Il Pontefice polacco nel 2001 aveva concesso un'udienza privata alla Famiglia Oblata, per il centenario della nascita di Don Mottola
Venti anni fa moriva Giovanni Paolo II, invocato dai fedeli “santo subito”Erano da poco passate le ore 22 del 2 aprile 2005, quando l’allora arcivescovo Leonardo Sandri, in quel momento sostituto della segreteria di Stato, prese la parola nel silenzio generale. «Carissimi fratelli e sorelle, alle 21.37 il nostro amatissimo Santo Padre Giovanni Paolo II è tornato alla casa del Padre». Si spegneva il pontefice che i fedeli hanno voluto “santo subito”, l’ uomo vestito di bianco e venuto “da un paese lontano” e che ha segnato la storia della Chiesa. Sono trascorsi venti anni da quel giorno e mentre sale al Signore la gratitudine orante per il dono della vita e del ministero di San Giovanni Paolo II, non possiamo dimenticare una pagina indimenticabile per tutta la famiglia degli Oblati del Sacro Cuore. Era il 15 settembre del 2001, e nel contesto del primo centenario della nascita di don Mottola, gli Oblati, accompagnati dal Vescovo di venerata memoria Mons. Domenico Tarcisio Cortese e dal Vescovo di Lamezia Terme, Mons. Vincenzo Rimedio, furono ricevuti dal Papa, in udienza privata, presso il Palazzo apostolico di Castelgandolfo.

Il Vescovo diocesano Mons. Cortese ebbe parole di grande affetto e devozione verso il Papa: “Padre Santo – disse – siamo con Lei oggi per esprimerLe, sulle orme di Don Mottola, il nostro amore filiale, la nostra fedeltà e la nostra sudditanza. Le diciamo la nostra riconoscenza per il suo alto magistero, per la sua dedizione apostolica, per il suo amore all’umanità nel tenace perseguimento della pace tra i popoli e dell’unità tra le Chiese che si ispirano a Cristo, per la sua vita esemplare offerta a tutti noi come modello”.
Il Papa, già provato nella sofferenza del suo corpo, rivolse alla famiglia oblata un bellissimo e articolato discorso, nel quale ha definito don Mottola “ sacerdote generoso e illuminato”, invitando tutti “ ad approfondire e a diffondere il tesoro di spiritualità e di apostolato che questo amato Servo di Dio vi ha tramandato”. Toccante il riferimento che volle fare alla testimonianza di don Mottola, nei lunghi anni di malattia. Quel periodo, affermò il Papa anche lui malato e provato, fu “un autentico calvario che perfezionò la sua conformazione a Cristo Crocifisso. L’immobilità fisica, aggiunse Giovanni Paolo II, “non fermò, anzi rese più intenso ed efficace il raggio della sua influenza, incidendo in profondità nelle coscienze e lasciando una eredità spirituale ancora oggi feconda di bene”.

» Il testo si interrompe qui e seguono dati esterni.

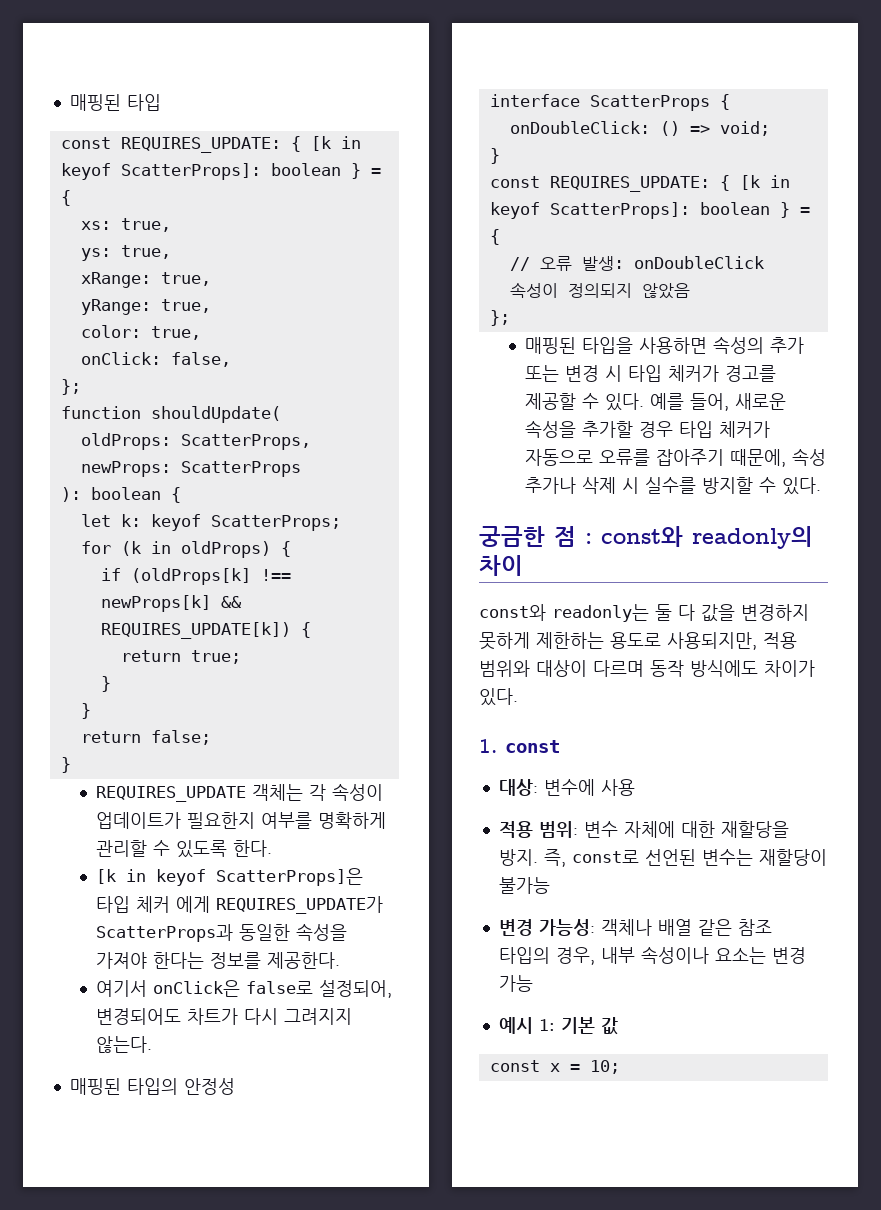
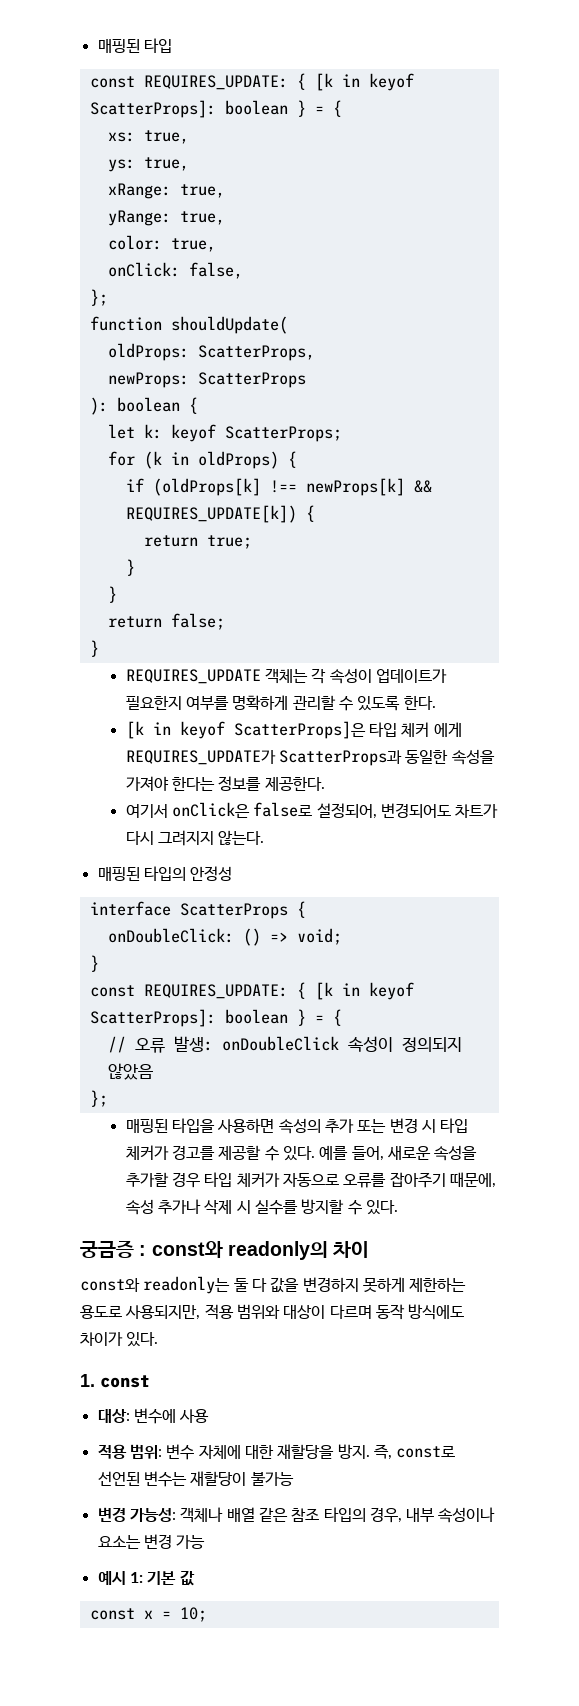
- 궁금한 점 : const와 readonly의 차이
+ 궁금증 : const와 readonly의 차이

Nel corso dell’udienza il Papa salutò personalmente il fratello maggiore dei sacerdoti Oblati, Mons. Domenico Pantano, la sorella maggiore Lucia Amato e Peppino Locane, fratello maggiore degli Oblati Laici e al termine fece una foto di gruppo con tutti i presenti.
L’8 aprile 2005, in occasione dei funerali del Papa, colpì tutti l’immagine dell’improvvisa folata di vento che sfogliò le pagine del vangelo, posto sulla sua bara. La vita del pontefice polacco è stata semplicemente questo: una continua obbedienza al vangelo di Gesù. Quel libro, il vento aveva serrato, perché la sua parola e il suo amore restassero per sempre sigillati nel cuore di chi lo aveva conosciuto e amato.